Open microphone to dissident cardinals
It is far from usual for the Pope to summon the leaders of the universal Church to a summit. In fact, it is the first meeting of these characteristics in Francis’ pontificate. That is why it is not surprising that suspicions of an imminent resignation and the convocation of a conclave were triggered when last May he summoned the cardinals from all over the world for this Monday and Tuesday, not only to welcome a twenty of new members, as usual, but to put on the table the set of reforms that he has been undertaking since he was elected a little over nine years ago.
Practically everyone has blindly arrived today at the synodal hall where the Argentine pontiff met them. Beyond the start time of the conference – around nine o’clock – the Holy See did not share any more details with them. A break to eat and for a nap –if you are staying in the Vatican area– and back to work at four. Whatever happens, the meeting will culminate tomorrow with them at half past five with a mass in St. Peter’s Basilica. In total, 197 “princes” confirmed their attendance at the meeting, of the 226 from the College of Cardinals, a unanimous support, taking into account that of these 132 are electors and the rest are over 80 years old and would be out of a future conclave .
Francis opened fire early in the morning with a brief greeting of welcome and gave way to an exposition of the key points of the ecclesial reform contained in the apostolic constitution “Praedicate Evangelium” – Preaching the Gospel – which entered into force in June. From there, the Pope opened the ban for a first dialogue in linguistic groups, which was followed by a debate in a general assembly.
“There is a synodal climate,” Cardinal Juan José Omella explained in one of the recesses. The President of the Spanish Episcopate and Archbishop of Barcelona underlined with Vatican diplomacy, without going into details, that the central theme of the dialogue was evangelization. “All the baptized must be evangelized. How? With words, but above all with deeds: charity, closeness, listening, tenderness”, commented the cardinal, aligned with the Bergoglian theses that go through reducing the decibels inside and outside the Church.
In any case, when Francisco launched this call, he did so with the conviction of generating feedback, with a turn to speak for each other to propose. But also for them to complain.

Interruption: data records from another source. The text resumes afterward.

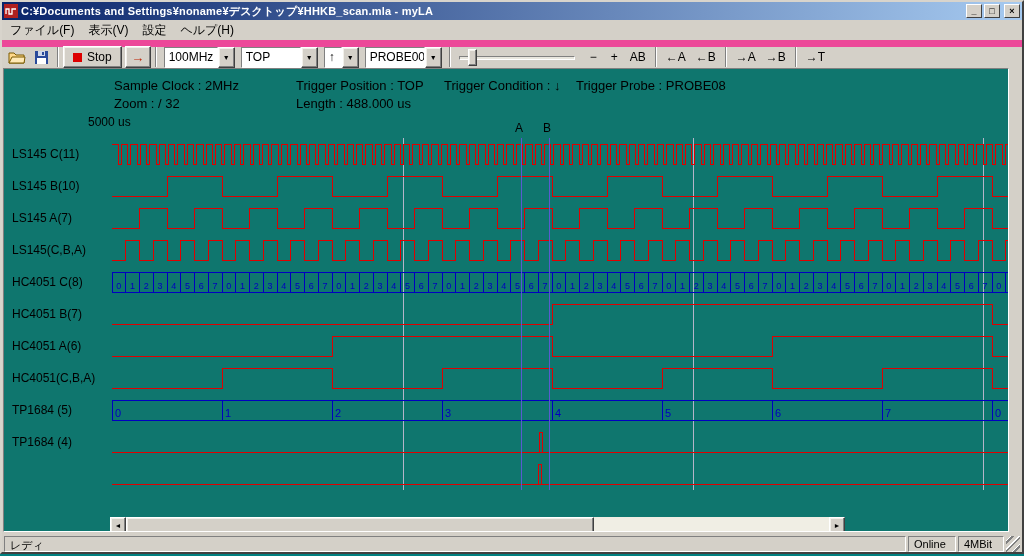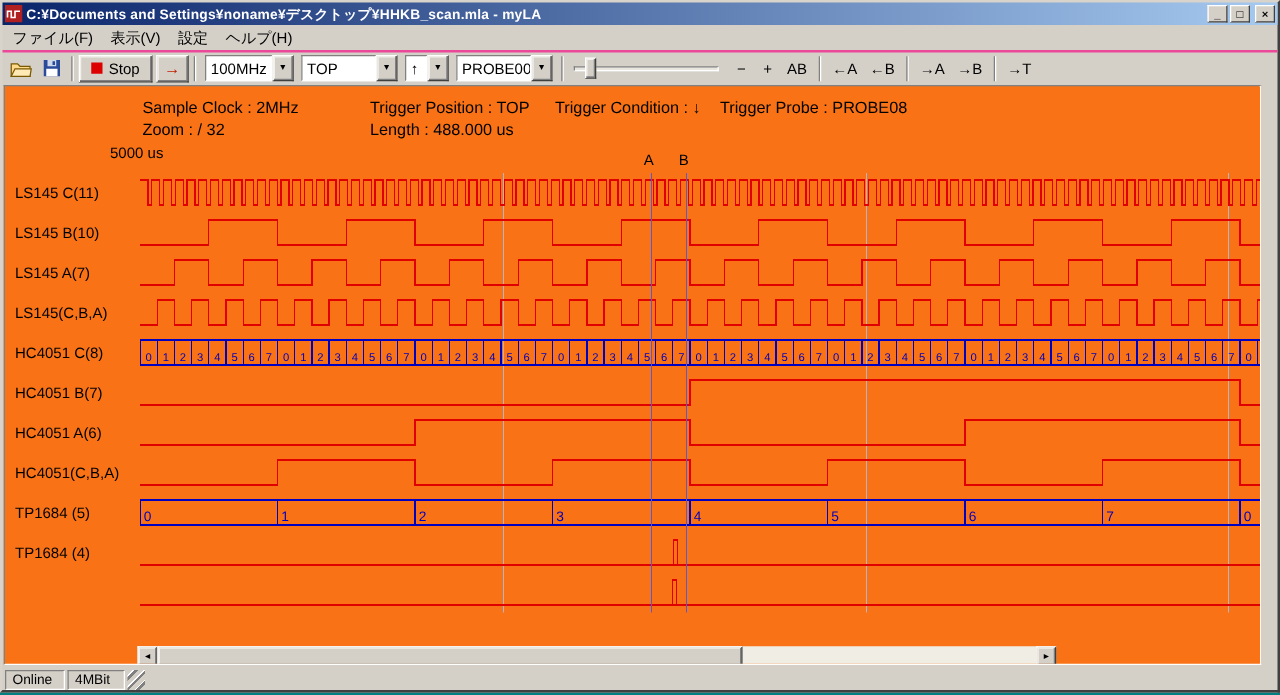"Stop" .toolbar { border-top: 2px solid #ec4899 -> 7px solid #ec4899 }
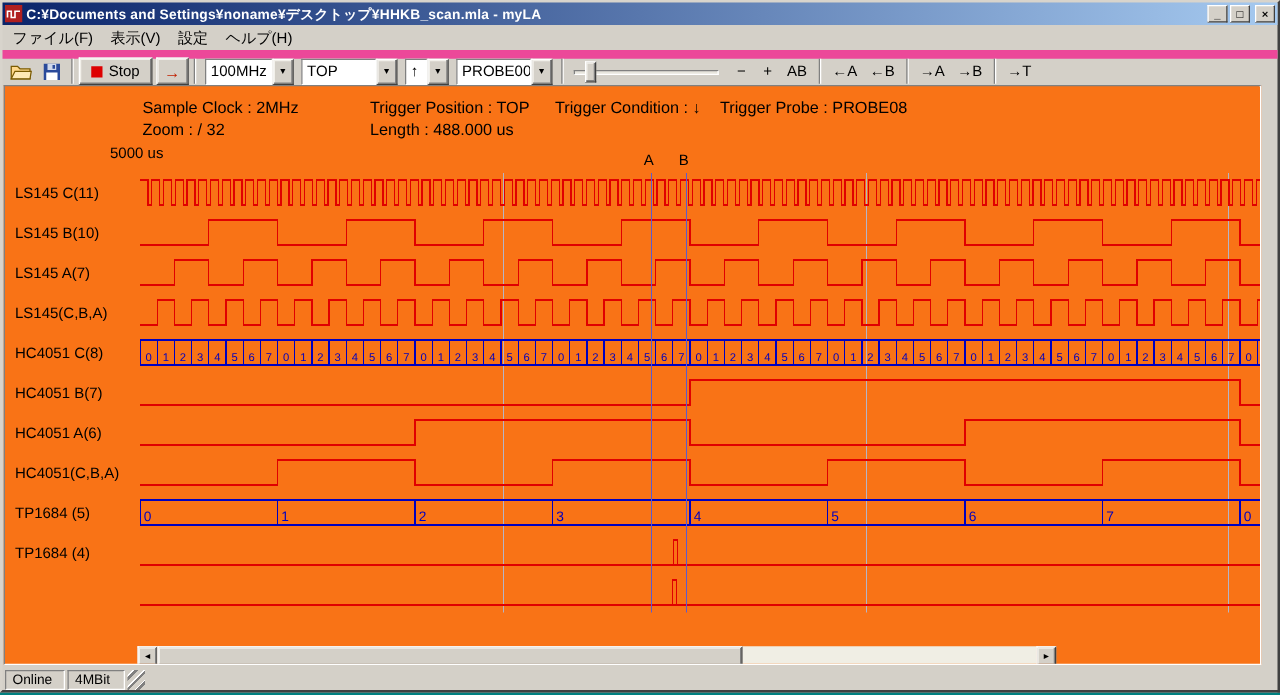"Sample Clock : 2MHz" .main { background: #f97316 -> #0f766e }
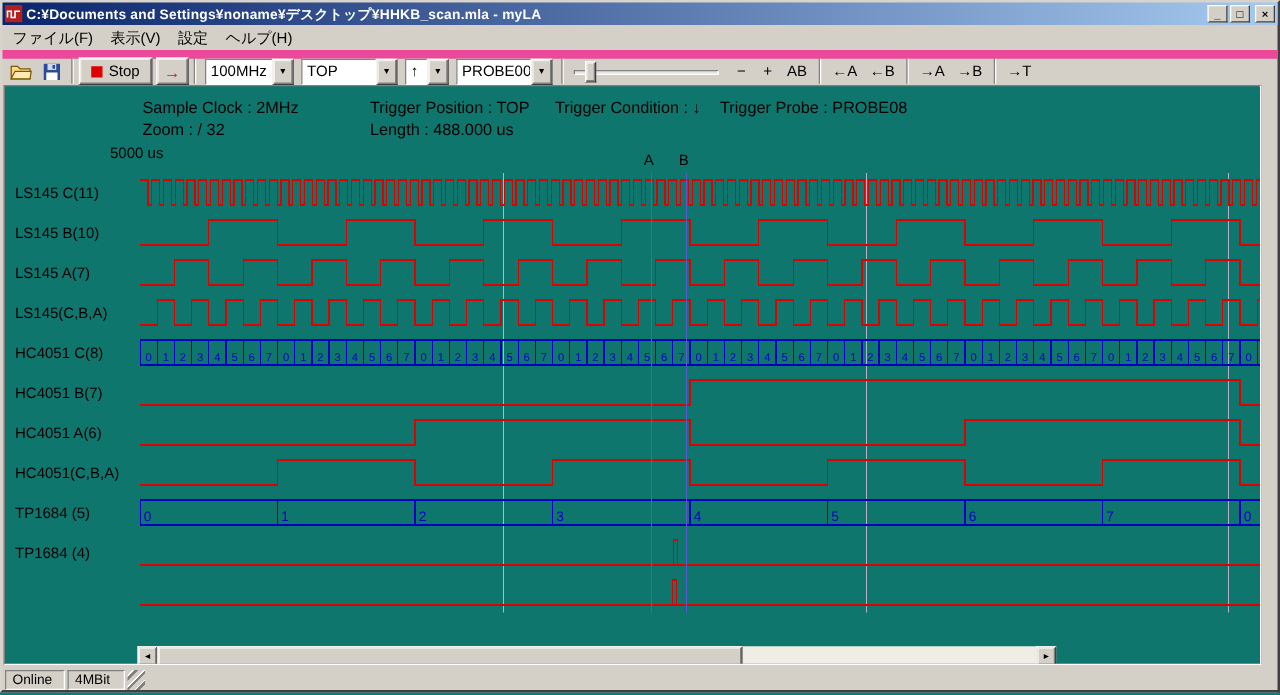"レディ" span.sb-pane { html: none -> <span>レディ</span> }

Because this Pope not only flees from flatterers, but also enjoys listening to dissidents, who may complain about Francis’s social and doctrinal openness. The main blocks of the more or less latent opposition are found in a wing of ideological conservatives who do not understand his winks at divorcees and homosexuals, but neither do they understand the dialogue with the Muslim world or with politicians who do not agree with the Catholic pro-life agenda. They have their motor in the United States. They are joined by a curial resistance with an Italian surname, which sees a historical hegemony vanish for the sake of universality.
To some and to others he has left the micro open these days, although they have it difficult to put buts against the main endorsement with which Jorge Mario Bergoglio presented himself yesterday: his management. When he stormed in March 2013, he found a global entity adrift economically, as well as running out of steam in a secularized West. The least of it were the red numbers of the Vatican coffers, but the hands that caused the embezzlement in the brush. This corruption that the Argentine pontiff denounced over and over again in his first speeches did not stop at the financial, but also at the structural, replicating the vices of the Italian State. Most of these changes, in one way or another, are included in the Magna Carta that turns the Curia upside down, with an unprecedented reorganization. Among its main novelties, the creation of its “super ministry” for evangelization, which would supersede the Doctrine of the Faith – the old Inquisition – in importance for the first time, or what is the same, the announcement before the norm. At the same time, the constitution lands on hygienic and practical issues such as five-year temporary mandates in high office.
These days, it is said that with this summit Francis closes the cycle and opens the pre-conclave. The truth is that those who know from afar what they define as “a strategist of God” know that Bergoglio has been slowly cooking the future since he left the Sistine in white. The 20 new cardinals this Saturday were just one more step. Not in vain, one of the Pope’s bedside books for years has been “Strategy”, the military manual by the British Basil Liddel Hart that proposes victory, not through a frontal confrontation, but from an indirect approach, in Bergoglian terms. , the periphery. “The least important thing is the name of who will succeed him, not even the nuance of whether he is more or less progressive. Francis is laying the foundations for the Church of 2050, which makes him even more of a prophet”, explains one of the curials close to the current Pope, who sees neither an imminent resignation nor Copernican changes. “He is not a short-term revolutionary, but a long-term one.” This is how the maxims of the Jesuit Pope who prepares a legacy beyond a conclave say: «Time is superior to space».